BEGIN Record extracts

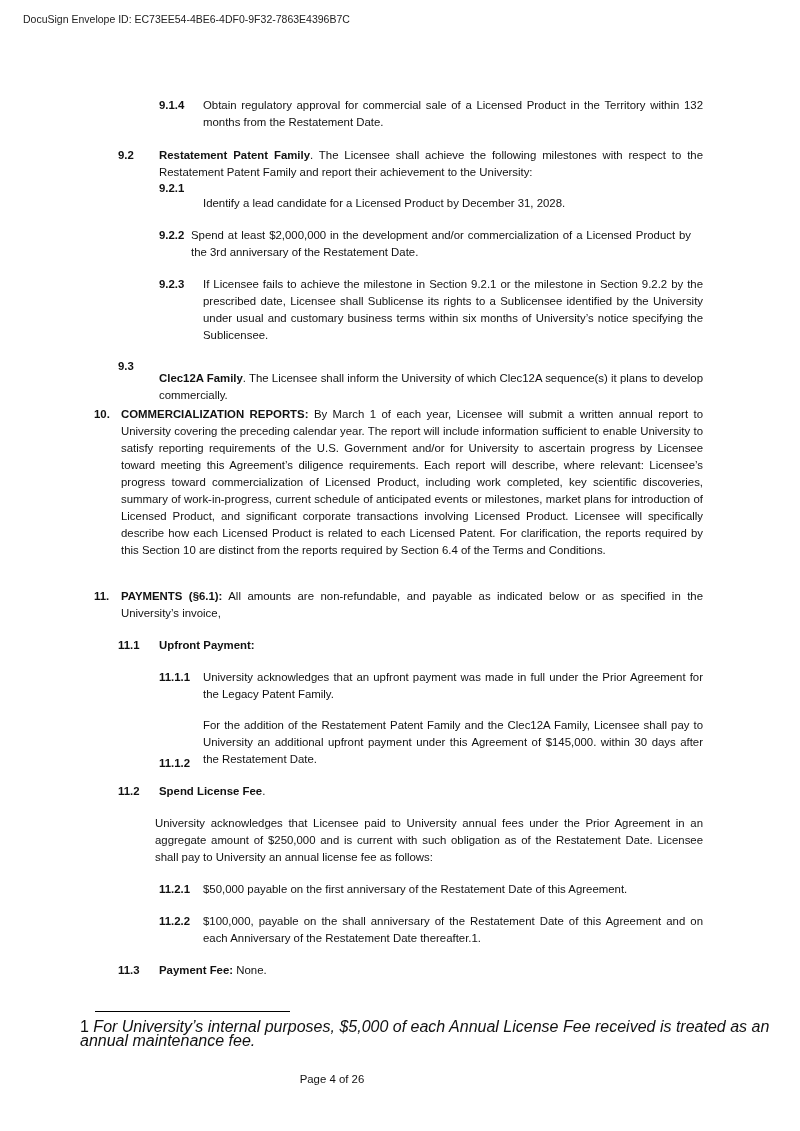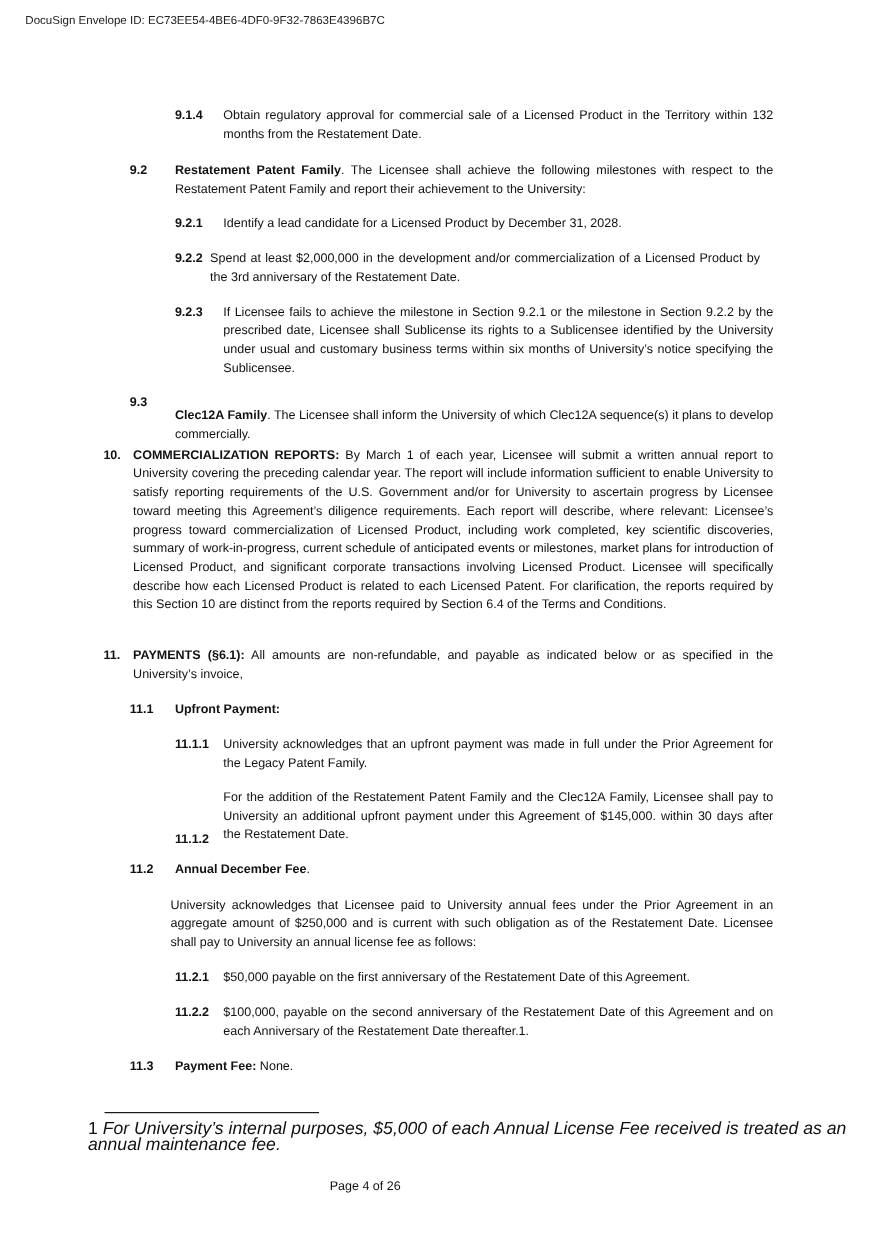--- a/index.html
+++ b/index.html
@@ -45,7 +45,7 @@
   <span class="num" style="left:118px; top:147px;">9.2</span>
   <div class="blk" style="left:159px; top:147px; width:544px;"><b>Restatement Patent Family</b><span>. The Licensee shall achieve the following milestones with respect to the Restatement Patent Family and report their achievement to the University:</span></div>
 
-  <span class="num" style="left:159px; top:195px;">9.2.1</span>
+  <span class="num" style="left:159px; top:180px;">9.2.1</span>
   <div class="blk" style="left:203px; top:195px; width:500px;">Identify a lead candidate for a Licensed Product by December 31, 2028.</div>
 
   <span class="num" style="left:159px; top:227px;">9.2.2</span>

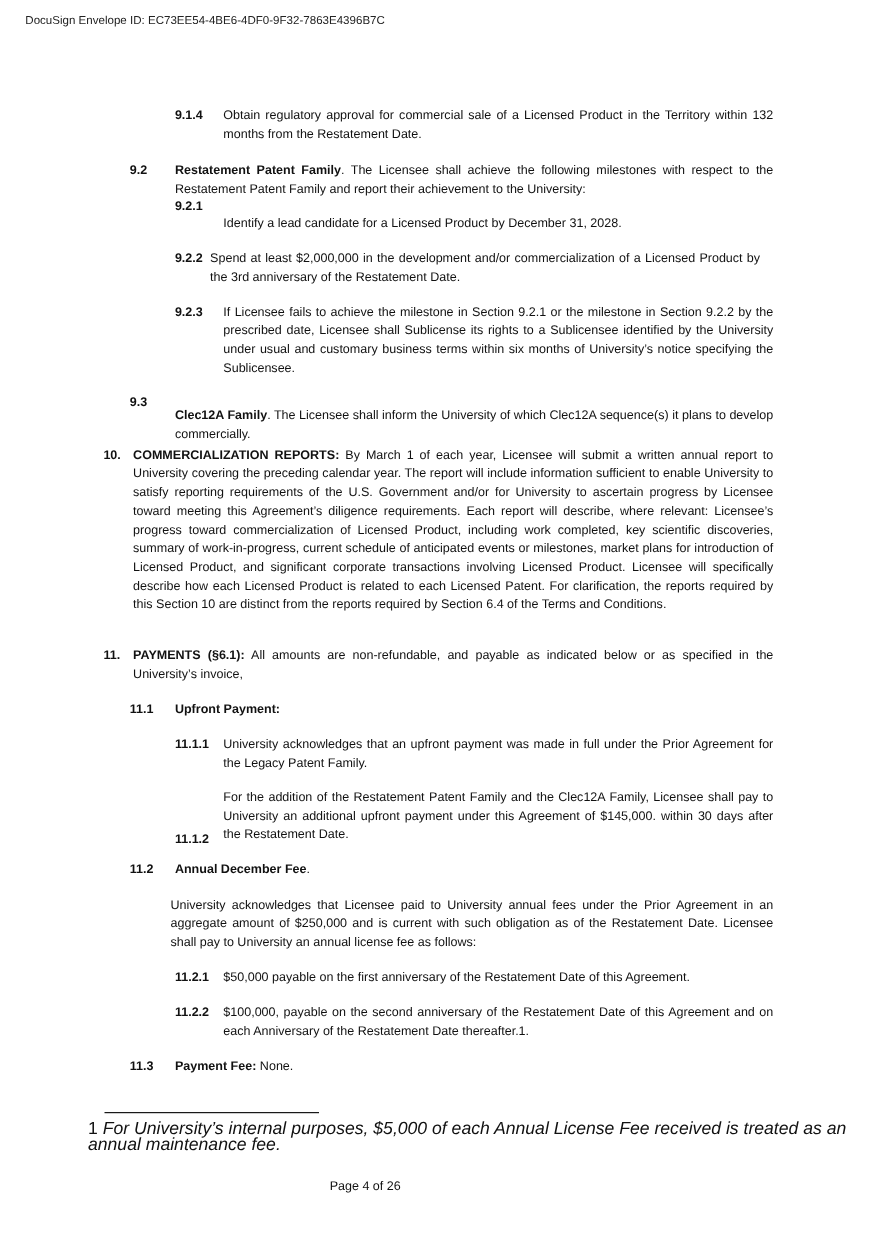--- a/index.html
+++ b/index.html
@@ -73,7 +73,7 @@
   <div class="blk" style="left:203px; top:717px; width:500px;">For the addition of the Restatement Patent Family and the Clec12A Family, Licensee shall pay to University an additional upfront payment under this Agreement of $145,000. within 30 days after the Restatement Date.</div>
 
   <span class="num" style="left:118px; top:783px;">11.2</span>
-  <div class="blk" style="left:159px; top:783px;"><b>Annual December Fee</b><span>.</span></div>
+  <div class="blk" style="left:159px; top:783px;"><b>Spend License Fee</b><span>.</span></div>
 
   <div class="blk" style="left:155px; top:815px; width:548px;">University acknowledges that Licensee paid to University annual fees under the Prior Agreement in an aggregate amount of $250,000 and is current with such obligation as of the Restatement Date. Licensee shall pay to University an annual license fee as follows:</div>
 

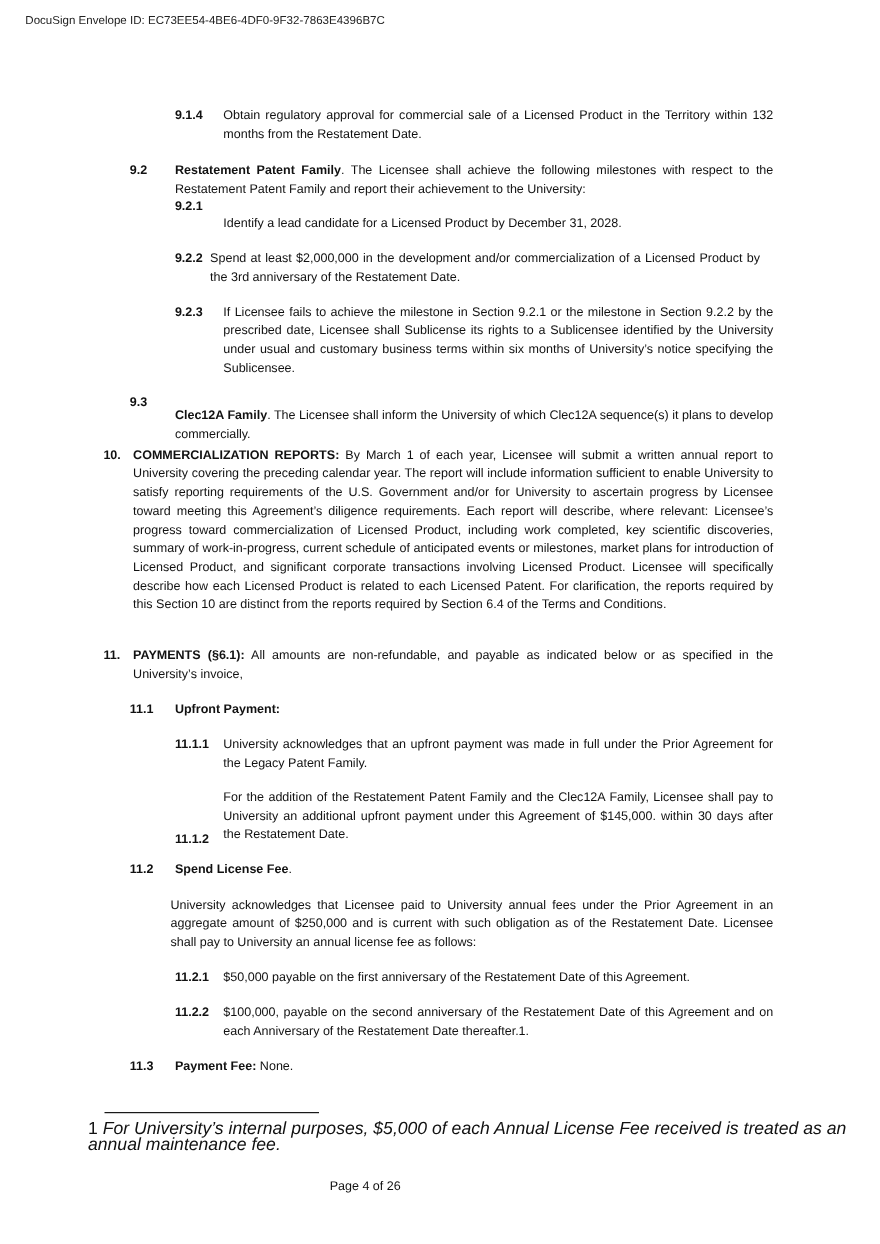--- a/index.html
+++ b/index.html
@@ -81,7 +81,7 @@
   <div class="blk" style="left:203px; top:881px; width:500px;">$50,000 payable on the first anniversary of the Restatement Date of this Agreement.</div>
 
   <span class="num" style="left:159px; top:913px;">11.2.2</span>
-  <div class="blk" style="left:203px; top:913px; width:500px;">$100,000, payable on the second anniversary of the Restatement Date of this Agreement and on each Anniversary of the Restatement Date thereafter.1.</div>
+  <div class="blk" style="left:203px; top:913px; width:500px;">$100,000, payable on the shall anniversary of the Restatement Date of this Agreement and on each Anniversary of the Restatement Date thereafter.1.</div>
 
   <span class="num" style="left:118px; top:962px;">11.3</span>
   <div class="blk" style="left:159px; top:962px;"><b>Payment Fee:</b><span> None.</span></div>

END Record extracts

Restate word for word the lines in the material above from the one with "-81,7 +81,7 @@" to the one with "on the second"; both of those lines count, and nothing else does.

@@ -81,7 +81,7 @@
   <div class="blk" style="left:203px; top:881px; width:500px;">$50,000 payable on the first anniversary of the Restatement Date of this Agreement.</div>
 
   <span class="num" style="left:159px; top:913px;">11.2.2</span>
-  <div class="blk" style="left:203px; top:913px; width:500px;">$100,000, payable on the second anniversary of the Restatement Date of this Agreement and on each Anniversary of the Restatement Date thereafter.1.</div>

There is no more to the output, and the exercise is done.